Andy scrunches up his face and gives me a confused look, like he’s trying to remember something just out of his mind’s reach. I know the feeling.
“Was it? Is that why I killed myself?”
“Of course not. I don’t think Mellie’s powerful enough to force someone to kill themselves, and she’s a bit annoying, but she’s not a killer.”
Actually, she is; she killed my mom and she’s taken
countless souls out of bodies that were still alive – even if just
barely. And the truth is that I know nothing about her. Everything she’s told me has either been a lie or a half-truth. She could be a God with the ability to control minds for all I know and if she never told me I would be none the wiser.
“So, do your parents usually pull all-nighters like this?” I ask, changing the subject. “Or do you think they’re still at the hospital?”
“I don’t know. I don’t see why they would be, but maybe they’re still tying up loose ends. I didn’t leave a note or anything; at least, I don’t think I did.”
Note or not, it doesn’t take a genius to figure out why someone like Andy would have killed themselves. A transgender boy who has a history of being picked on at school, who just went back after being on the mend for a week from an incident that nearly got him killed? It’s so stereotypical, it practically writes itself.

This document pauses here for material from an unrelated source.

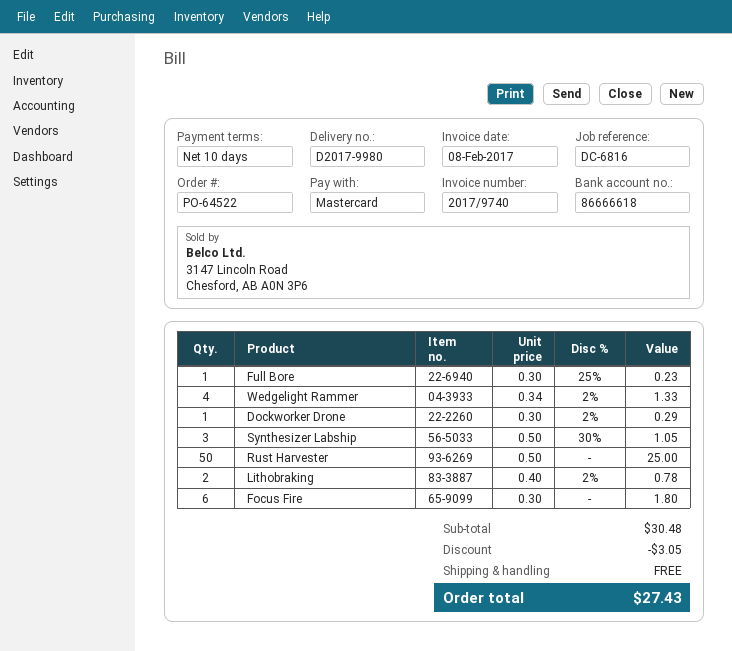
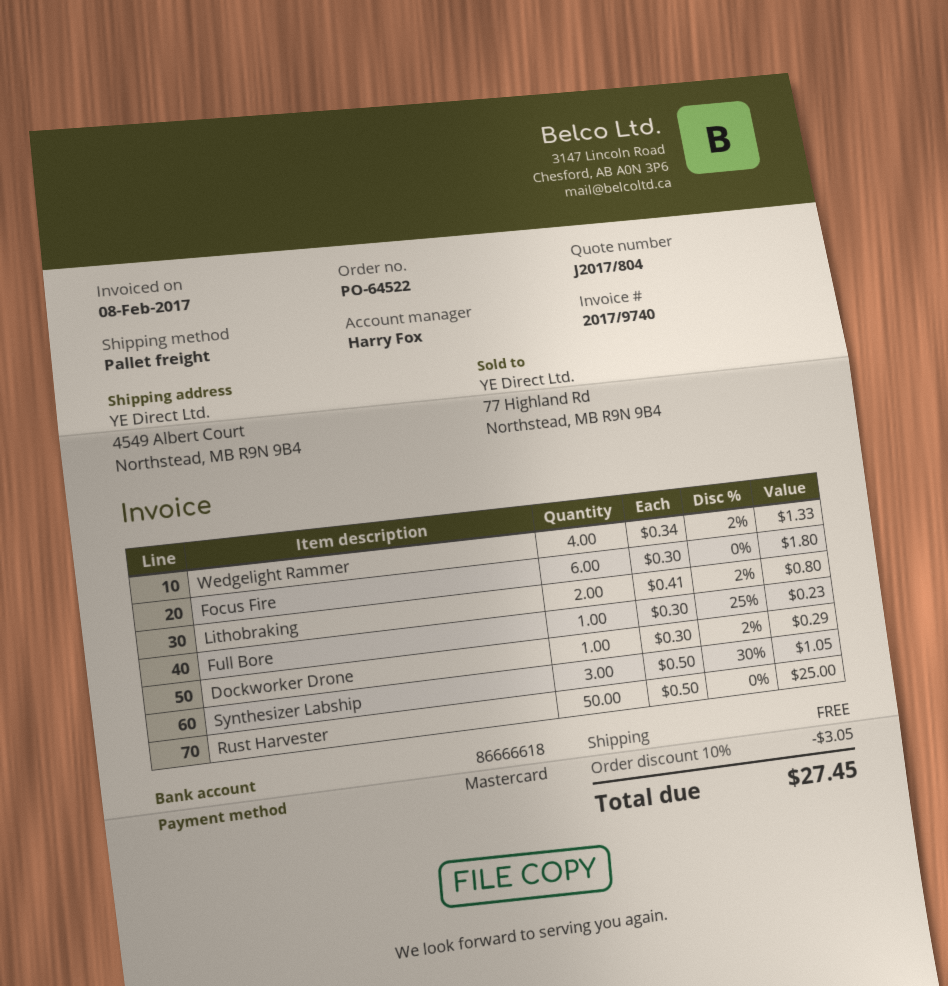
Lithobraking: 2 x 0.40 - 2% = 0.78 -> 2 x 0.41 - 2% = 0.80
total: 27.43 -> 27.45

“You seriously don’t feel a pull, or anything like that?”
He shakes his head, eyebrows knitting together on his forehead. His hand rests on the windowsill, and I can see the space between his palm and the wooden frame where he’s holding himself up; if he wasn’t, he would phase right through and come out on the other side of the wall.
It’s been nearly a full day since I found Andy and somehow convinced his mother to call the ambulance. Curious as I was, I chose to stay with Andy rather than follow his body to the hospital. Once you’ve seen a few deaths, they all start to blur together – autopsies ar
e the same, no matter what the cause of death. Everyone
is the same, in the end; it’s not like I would have seen anything I didn’t with my own corpse, or Reece’s.
His funeral, though – I feel like I owe it to him to attend. I’m just hoping it won’t be for a few more days, at least; I still need a bit of time to process the fact that he’s actually gone, and deal with the fact that he really isn’t.
“You said I would know it when I felt it,” he says. His eyes look a shade darker with the curtains drawn. “I haven’t felt anything out of the ordinary. Actually, I haven’t felt anything at all. That’s normal, right?”
“Yeah. Except for when…”
“When I grabbed your hand, right? I felt that. It was like electricity, but it didn’t hurt.”
I nod and sit back on the palms of my hands, stretching my legs out in front of me. I’ve been a little bored without Mellie’s constant supervision and having to monitor deaths every other day, if I’m honest. Not that I miss all the gore and the panicking ghosts, but at least it was something to do. I still feel pulled in several directions at once, but the strongest one, deep in my gut, is still keeping me tied to Andy. Even now that he’s dead, my spirit seems to want to stay near his. At one time, I would have convinced myself that maybe he’s the person who’s meant to help me move on, but I don’t know anymore. I don’t even know if I can move forward after all that’s happened. Mellie told me that there are consequences for people who interfere with human lives, and I’ve done that more than once now. I’m probably going to be stuck here for all eternity just for penance.
“You should feel something, though. Even now, I still feel it. It’s like we’re connected to death, you know?”
“It’s kind of creepy when you put it that way.”
“Yeah, but it’s true.”
Andy gives up on moving the curtains pretty quickly, but I didn’t expect him to spend all day working on it. Besides, the first time I touched something I was angry – at Mellie, of course – and I don’t think I would have been able to do it without that initial burst of energy. Compared to that, Andy’s barely even trying. His half-hearted pushes against the swaying fabric can’t even be considered a proper attempt.